Note: you can do a fastfetch
to see what image you’re on to see how it affects you:
Future Proofing
We closely follow and work with the Fedora team on Atomic, we’re all aligned on bootc, zstd:chunked, and all that stuff.
- Note that Aurora and Bluefin are not yet using hhd-rechunk: GitHub - hhd-dev/rechunk - Bazzite has been testing this and we’ll likely move to it for F41, this solves a bunch of bandwidth consumption issues, and when used in conjuction with zstd:chunked it should provide us with more efficient download sizes, as well as smaller images to begin with.
- composefs has been punted to F42 upstream, so no need to worry about this for now
- No meaningful updates on systemd-sysexts
- We’ve had regular meetings with the Fedora, Podman, and other associated teams within Fedora and Red Hat, so we’re feeling pretty good about this next cycle.
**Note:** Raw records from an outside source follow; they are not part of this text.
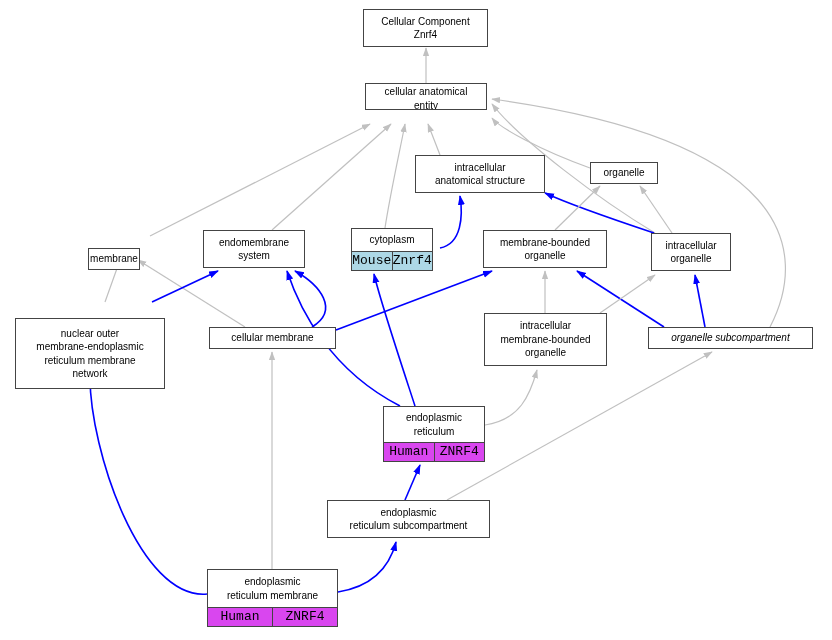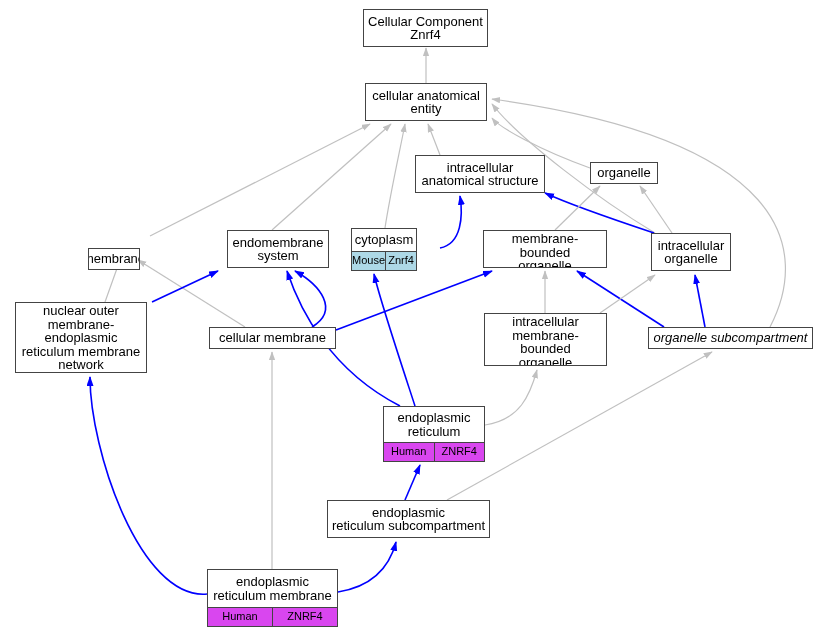--- a/index.html
+++ b/index.html
@@ -34,43 +34,44 @@
     display: flex;
     flex-direction: column;
     overflow: hidden;
   }
   .node-title {
     flex: 1 1 auto;
     display: flex;
     align-items: center;
     justify-content: center;
     text-align: center;
-    font-size: 13px;
+    font-size: 10px;
     line-height: 13.5px;
     color: #000000;
     padding: 1px 3px;
     white-space: pre-line;
     background: #ffffff;
   }
   .node-annot {
     display: flex;
     flex-direction: row;
     border-top: 1px solid #444444;
     height: 18px;
     flex: 0 0 18px;
   }
   .annot-cell {
     flex: 1 1 50%;
     display: flex;
     align-items: center;
     justify-content: center;
-    font-size: 11px;
+    font-size: 13px;
     line-height: 13.5px;
     color: #000000;
     text-align: left;
+    font-family: Liberation Mono, monospace;
   }
   .annot-cell + .annot-cell {
     border-left: 1px solid #444444;
   }
   .annot-blue .annot-cell {
     background: #add8e6;
   }
   .annot-red .annot-cell {
     background: #d946ef;
   }
@@ -118,54 +119,54 @@
         <path d="M272,569 L272,352" fill="none" stroke="#c0c0c0" stroke-width="1.2" marker-end="url(#arrow-gray)"></path>
         <path d="M207,594 C140,600 90,450 90,377" fill="none" stroke="#0000ff" stroke-width="1.6" marker-end="url(#arrow-blue)"></path>
         <path d="M338,592 C375,586 390,565 396,542" fill="none" stroke="#0000ff" stroke-width="1.6" marker-end="url(#arrow-blue)"></path>
       </g>
   </svg>
   <div id="nodes">
       <div class="node" style="left: 363px; top: 9px; width: 125px; height: 38px;">
         <div class="node-title">Cellular Component
 Znrf4</div>
       </div>
-      <div class="node" style="left: 365px; top: 83px; width: 122px; height: 38px;">
+      <div class="node" style="left: 365px; top: 83px; width: 122px; height: 27px;">
         <div class="node-title">cellular anatomical
 entity</div>
       </div>
       <div class="node" style="left: 415px; top: 155px; width: 130px; height: 38px;">
         <div class="node-title">intracellular
 anatomical structure</div>
       </div>
       <div class="node" style="left: 590px; top: 162px; width: 68px; height: 22px;">
         <div class="node-title">organelle</div>
       </div>
       <div class="node" style="left: 88px; top: 248px; width: 52px; height: 22px;">
         <div class="node-title">membrane</div>
       </div>
-      <div class="node" style="left: 203px; top: 230px; width: 102px; height: 38px; margin-left: 24px;">
+      <div class="node" style="left: 203px; top: 230px; width: 102px; height: 38px;">
         <div class="node-title">endomembrane
 system</div>
       </div>
-      <div class="node" style="left: 351px; top: 228px; width: 66px; height: 43px;">
+      <div class="node" style="left: 351px; top: 228px; width: 82px; height: 43px;">
         <div class="node-title">cytoplasm</div>
         <div class="node-annot annot-blue">
           <div class="annot-cell">Mouse</div>
           <div class="annot-cell">Znrf4</div>
         </div>
       </div>
       <div class="node" style="left: 483px; top: 230px; width: 124px; height: 38px;">
         <div class="node-title">membrane-bounded
 organelle</div>
       </div>
       <div class="node" style="left: 651px; top: 233px; width: 80px; height: 38px;">
         <div class="node-title">intracellular
 organelle</div>
       </div>
-      <div class="node" style="left: 15px; top: 302px; width: 132px; height: 71px;">
+      <div class="node" style="left: 15px; top: 318px; width: 150px; height: 71px;">
         <div class="node-title">nuclear outer
 membrane-endoplasmic
 reticulum membrane
 network</div>
       </div>
       <div class="node" style="left: 209px; top: 327px; width: 127px; height: 22px;">
         <div class="node-title">cellular membrane</div>
       </div>
       <div class="node" style="left: 484px; top: 313px; width: 123px; height: 53px;">
         <div class="node-title">intracellular

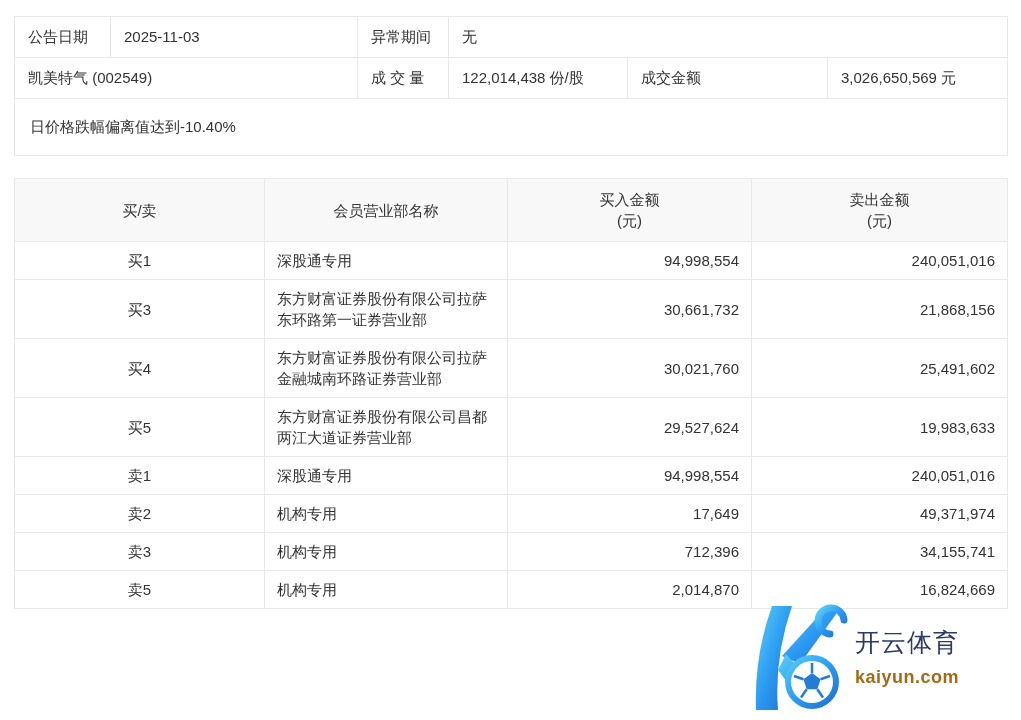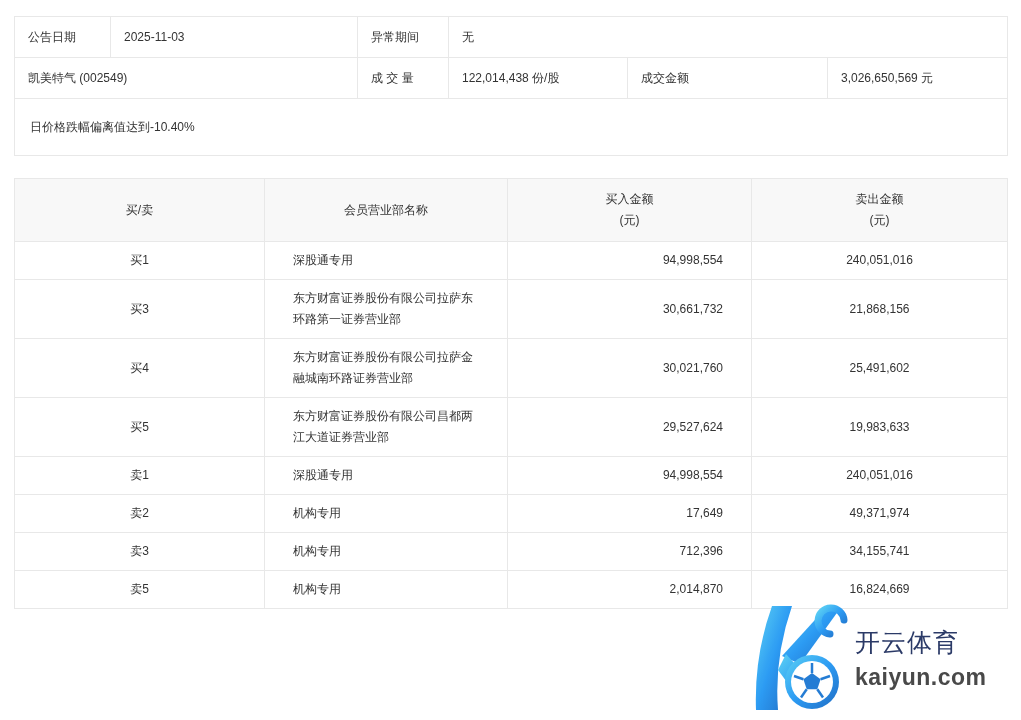--- a/index.html
+++ b/index.html
@@ -4,46 +4,46 @@
 <style>
   html,body{margin:0;padding:0;}
   body{
     width:1021px;height:720px;overflow:hidden;background:#ffffff;
     font-family:"Liberation Sans","DejaVu Sans",sans-serif;
     color:#333333;
     position:relative;
   }
   .wrap{padding:16px 14px 0 14px;position:relative;}
   table{border-collapse:collapse;table-layout:fixed;width:993px;}
-  td{border:1px solid #e8e8e8;font-size:12px;color:#333;line-height:22px;padding:9px 13px;background:#fff;overflow:hidden;}
+  td{border:1px solid #e8e8e8;font-size:15px;color:#333;line-height:22px;padding:9px 13px;background:#fff;overflow:hidden;}
   
   .summary td{height:22px;vertical-align:middle;}
   .summary .note-cell{padding:17px 15px;}
   
   .broker{margin-top:22px;}
-  .broker td{line-height:21px;padding:8px 28px;vertical-align:middle;}
+  .broker td{line-height:21px;padding:8px 12px;vertical-align:middle;}
   .broker thead td{
     background:#f8f8f8;text-align:center;padding:9px 12px;height:44px;
   }
   .hdr-unit{display:block;}
   .col-side{text-align:center;}
   .col-branch{text-align:left;padding-left:10px;margin-left:36px;}
   .col-buy{text-align:right;padding-right:8px;}
-  .col-sell{text-align:center;padding-right:14px;}
+  .col-sell{text-align:right;padding-right:14px;}
   
   .watermark{
     position:absolute;left:742px;top:598px;width:276px;height:118px;
     display:flex;align-items:center;z-index:10;opacity:0.95;pointer-events:none;
   }
   .wm-text{margin-left:5px;display:flex;flex-direction:column;align-items:flex-start;}
   .wm-brand{
     font-size:25px;font-weight:normal;color:#20305f;letter-spacing:1px;line-height:40px;white-space:nowrap;
   }
   .wm-site{
-    font-size:23px;font-weight:bold;color:#404040;letter-spacing:0.5px;line-height:30px;white-space:nowrap;text-align:right;
+    font-size:18px;font-weight:bold;color:#a16207;letter-spacing:0.5px;line-height:30px;white-space:nowrap;text-align:right;
   }
 </style>
 </head>
 <body>
 
 <div class="wrap">
 
   <table class="summary">
     <colgroup>
       <col style="width:96px">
As always, Fedora is looking for volunteers, if you want to help bring this to fruition faster, we encourage you to participate at the source!
- I have a semi-regular call with Christian Schaller to ensure we’re strategically aligned with where RHEL is going.
- Members of our team regularly sync with the Fedora CoreOS folks.
If you’re new here and not sure how we roll: our purpose is to advance the next generation linux desktop and that means coordinating with Fedora on a regular basis. We are not a distribution, our purpose is to take Fedora into new territories by applying known-good cloud native patterns to end users.
Thank you so much for being a part of this journey!